A urinary tract infection (UTI) is one of the most important causes of morbidity and mortality in the developing countries like India. Acute urinary tract infections are relatively common in children, with 8 percent of girls and 2 percent of boys having at least one episode by seven years of age, and between 30% and 40% will have another episode within two years [1-2]. Several studies has demonstrated that the geographical variability of pathogen occurrence in case of UTI among inpatients and outpatients populations is limited by the predominance of gram-negative species usually Enterobactericeae and particularly Esch. coli and Enterobacter aerogenes in various regions of the world [3-4]. The most common pathogen is Escherichia coli, accounting for approximately 85 percent of urinary tract infections in children. Renal parenchyma defects are present in 3 to 15 percent of children within one to two years of their first diagnosed urinary tract infection. Clinical signs and symptoms of a urinary tract infection depend on the age of the child, but all febrile children two to 24 months of age with no obvious cause of infection should be evaluated for urinary tract infection (with the exception of circumcised boys older than 12 months). Evaluation of older children may depend on the clinical presentation and symptoms that point toward a urinary source (e.g., leukocyte esterase or nitrite present on dipstick testing; pyuria of at least 10 white blood cells per high-power field and bacteriuria on microscopy).

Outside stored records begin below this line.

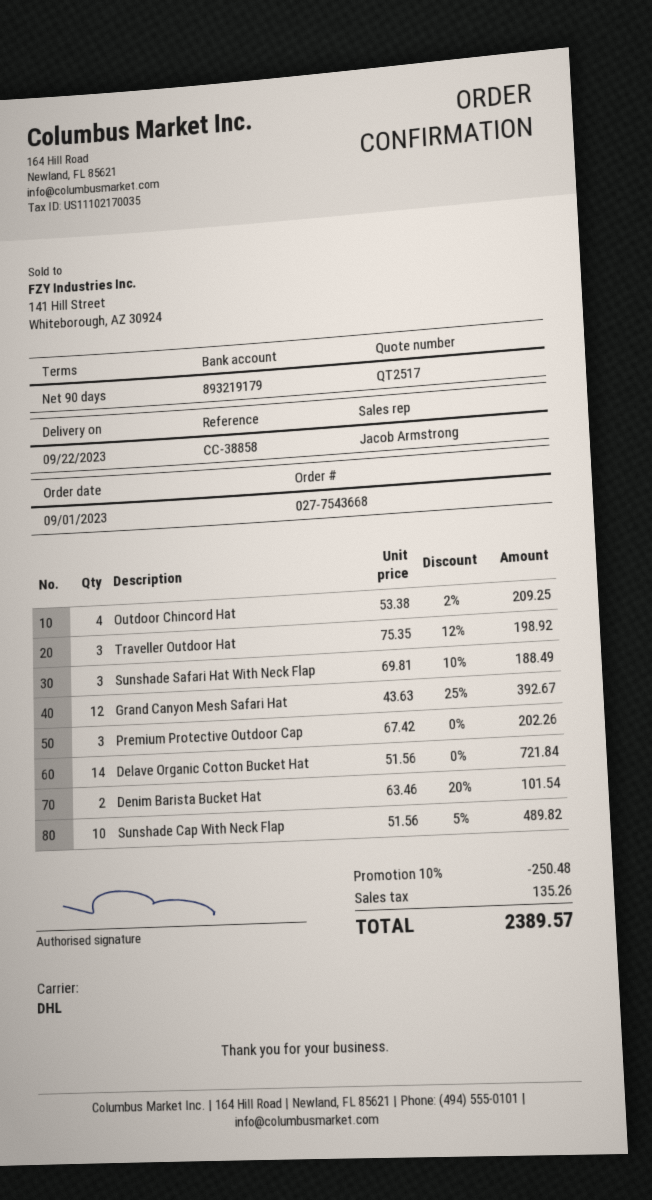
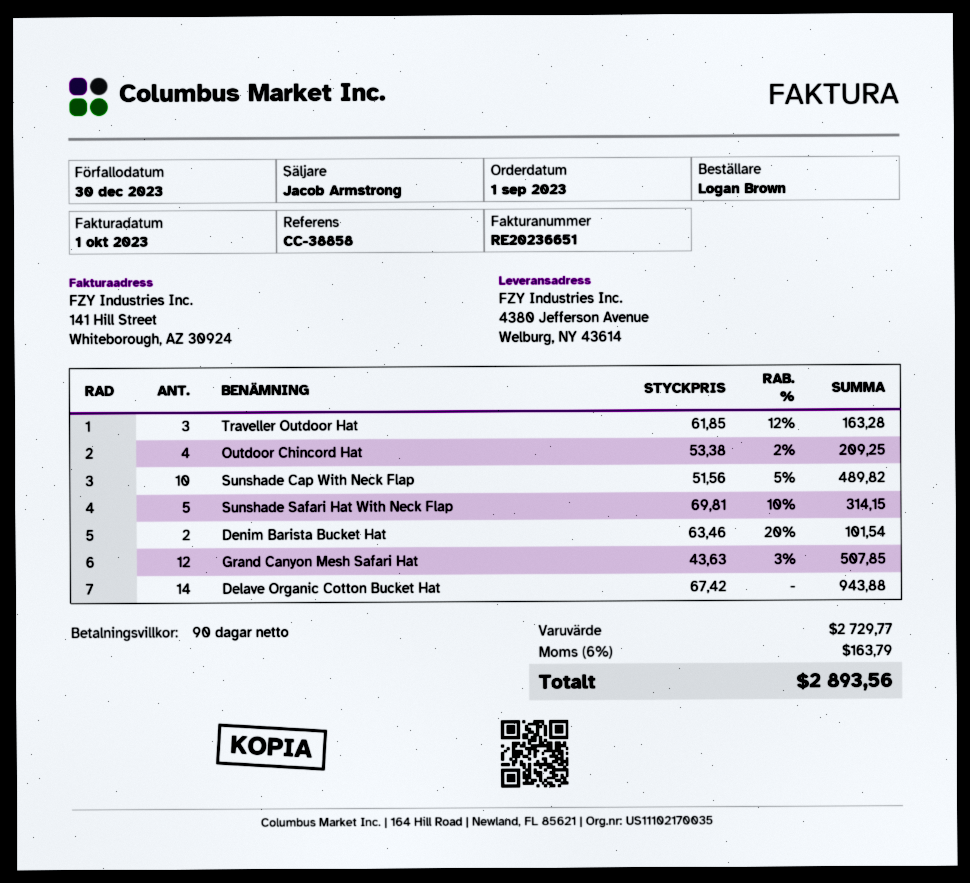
Traveller Outdoor Hat: 3 x 75.35 - 12% = 198.92 -> 3 x 61.85 - 12% = 163.28
Sunshade Safari Hat With Neck Flap: 3 x 69.81 - 10% = 188.49 -> 5 x 69.81 - 10% = 314.15
Grand Canyon Mesh Safari Hat: 12 x 43.63 - 25% = 392.67 -> 12 x 43.63 - 3% = 507.85
Premium Protective Outdoor Cap: 3 x 67.42 = 202.26 -> none
Delave Organic Cotton Bucket Hat: 14 x 51.56 = 721.84 -> 14 x 67.42 = 943.88
discount: 10% = 250.48 -> none
tax: 135.26 -> 163.79
total: 2389.57 -> 2893.56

The worldwide increase of urinary pathogens resistant to former first line antibiotics, such as cotrimoxazole, fluoroquinolones and cephalosporins, has had detrimental consequences not only for treatment but also for prophylaxis of infectious complications after urological interventions. A paradigm shift concerning asymptomatic bacteriuria has had a great impact on the definition and management of UTIs today [5-8].

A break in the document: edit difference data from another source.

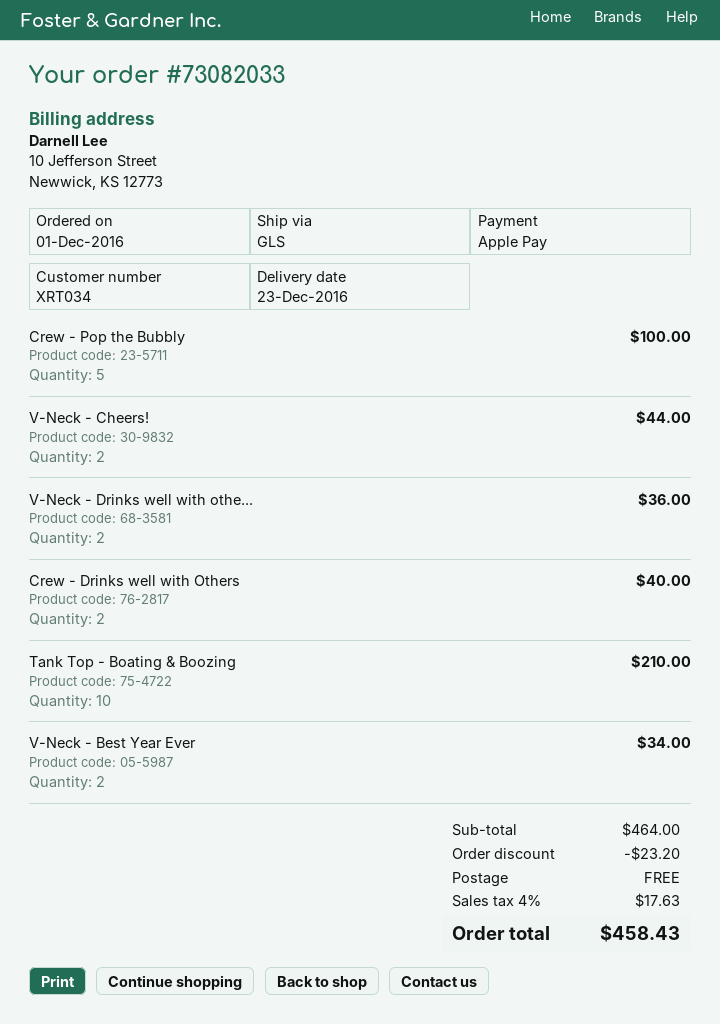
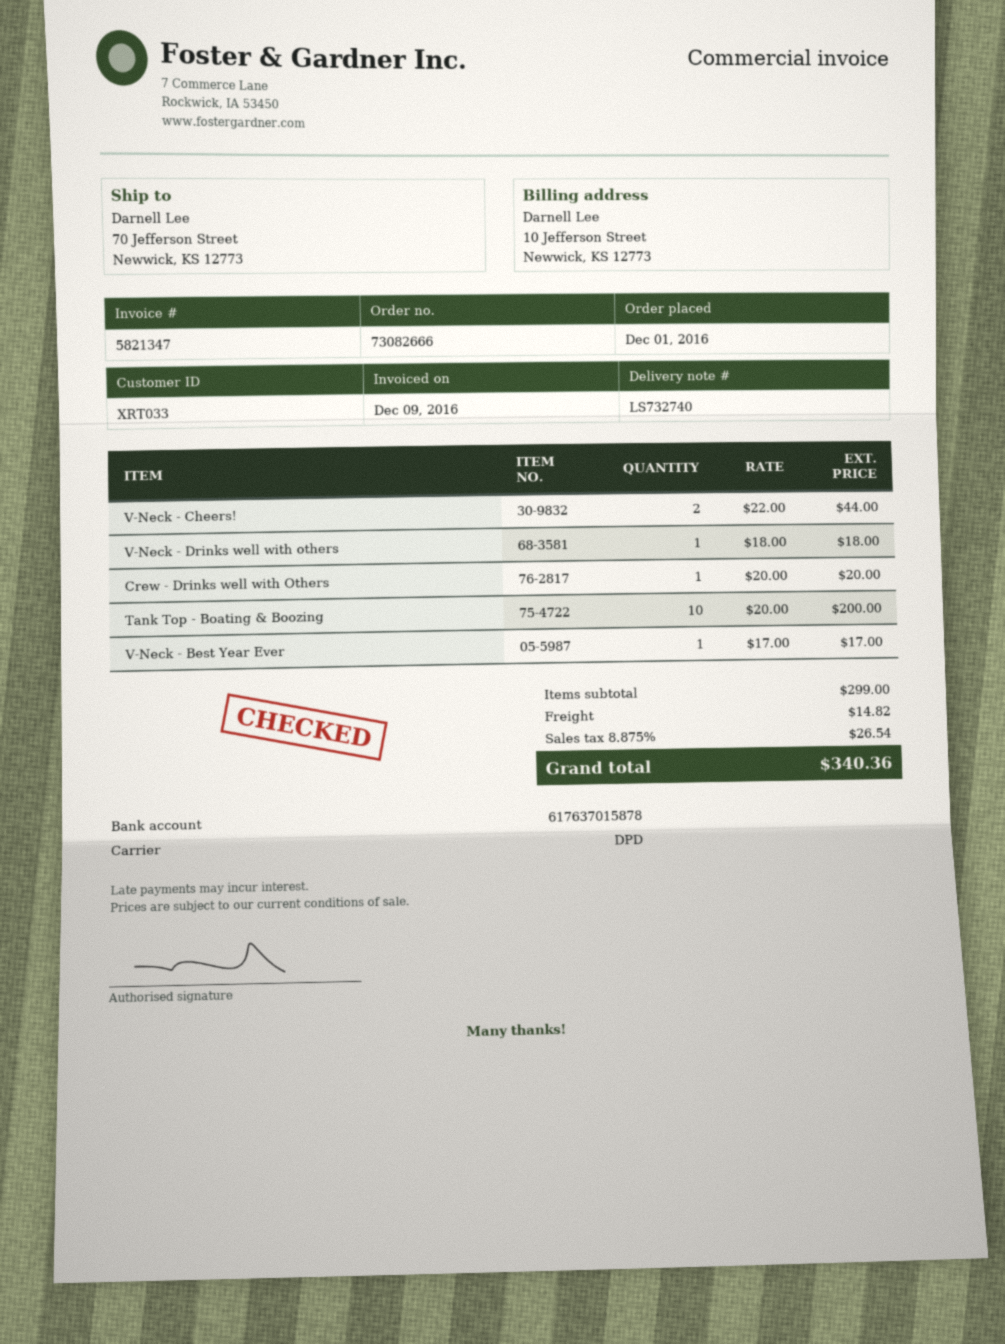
order number: 73082033 -> 73082666
customer number: XRT034 -> XRT033
shipping method: GLS -> DPD
Crew - Pop the Bubbly: 5 for 100.00 -> none
V-Neck - Drinks well with othe...: 2 for 36.00 -> 1 for 18.00
Crew - Drinks well with Others: 2 for 40.00 -> 1 for 20.00
Tank Top - Boating & Boozing: 10 for 210.00 -> 10 for 200.00
V-Neck - Best Year Ever: 2 for 34.00 -> 1 for 17.00
subtotal: 464.00 -> 299.00
discount: 23.20 -> none
shipping: 0.00 -> 14.82
tax: 4% = 17.63 -> 8.875% = 26.54
total: 458.43 -> 340.36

However, for complicated, nosocomial and severe UTI including pyelonephritis, antibiotic therapy will still be a corner stone in combination with treatment of the underlying complicating conditions. Unfortunately, there are few new antimicrobial drugs in the pipelines of pharmaceutical companies with prospects to overcome the problem of multi and extended drug resistant urinary pathogens [9].

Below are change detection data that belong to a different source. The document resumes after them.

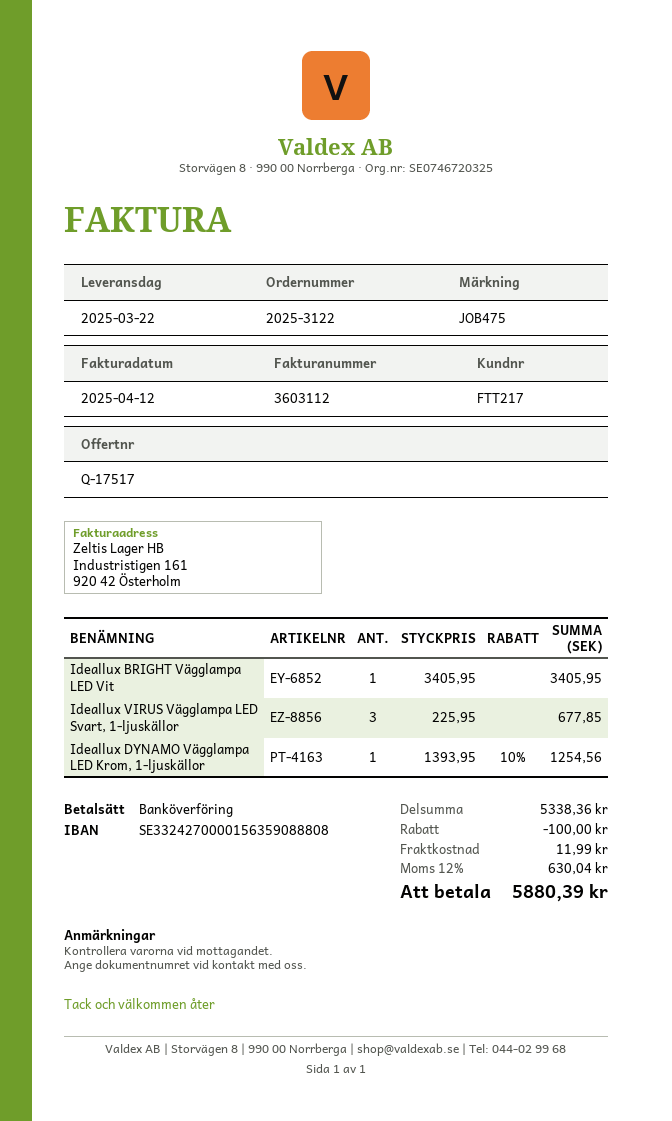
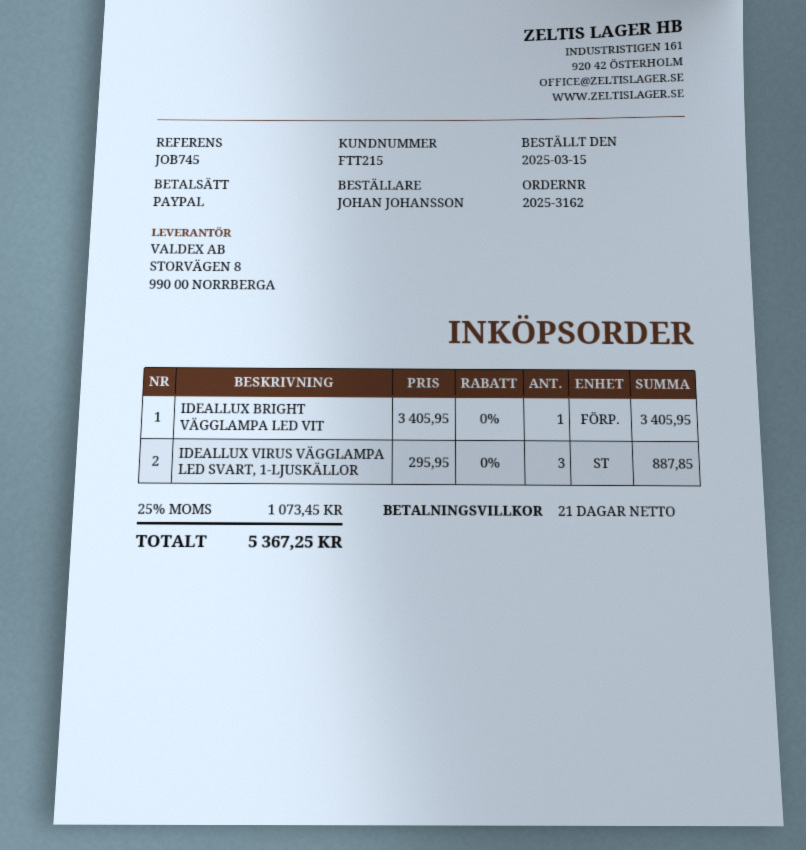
order number: 2025-3122 -> 2025-3162
customer number: FTT217 -> FTT215
reference: JOB475 -> JOB745
payment method: bank transfer -> PayPal
Ideallux VIRUS Vägglampa LED Svart, 1-ljuskällor: 3 x 225.95 = 677.85 -> 3 x 295.95 = 887.85
Ideallux DYNAMO Vägglampa LED Krom, 1-ljuskällor: 1 x 1393.95 - 10% = 1254.56 -> none
discount: 100.00 -> none
shipping: 11.99 -> none
tax: 12% = 630.04 -> 25% = 1073.45
total: 5880.39 -> 5367.25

Urinary tract infections (UTIs) are the most common serious bacterial infections in infants and young children. Infection of the urinary tract may be limited to the bladder, one or both kidneys, or both sites. In general, infections of the bladder (cystitis), although they cause substantial morbidity, are not regarded as serious bacterial infections. By contrast, infections that involve the kidney (pyelonephritis) may cause both acute morbidity and lead to scarring with the consequences of hypertension, preeclampsia, and chronic renal disease. Accordingly, differentiation of the site of infection has received considerable attention.

Antibiotics are medicines used to prevent and treat bacterial infections. Antibiotic resistance occurs when bacteria change in response to the use of these medicines. Bacteria, not humans or animals, become antibiotic-resistant. These bacteria may infect humans and animals, and the infections they cause are harder to treat than those caused by non-resistant bacteria. Antibiotic resistance leads to higher medical costs, prolonged hospital stays, and increased mortality.

Antimicrobial resistance among urinary tract isolates has recently been reported with an increased frequency all over the world [10-13]. The world urgently needs to change the way it prescribes and uses antibiotics. Even if new medicines are developed, without behavior change, antibiotic resistance will remain a major threat. Behavior changes must also include actions to reduce the spread of infections through vaccination, hand washing, practicing safer sex, and good food hygiene.

For more than half a century, antibiotic drugs have ensured that potentially life-threatening bacterial infections are treatable. Today, however, more and more bacterial infections fail to respond to antibiotic treatment. A federal task force recently warned that antibiotic resistance is “a growing menace to all people” and concluded that if nothing is done, treatments for common infections will become “increasingly limited and expensive- and, in some cases, nonexistent” (Table 1).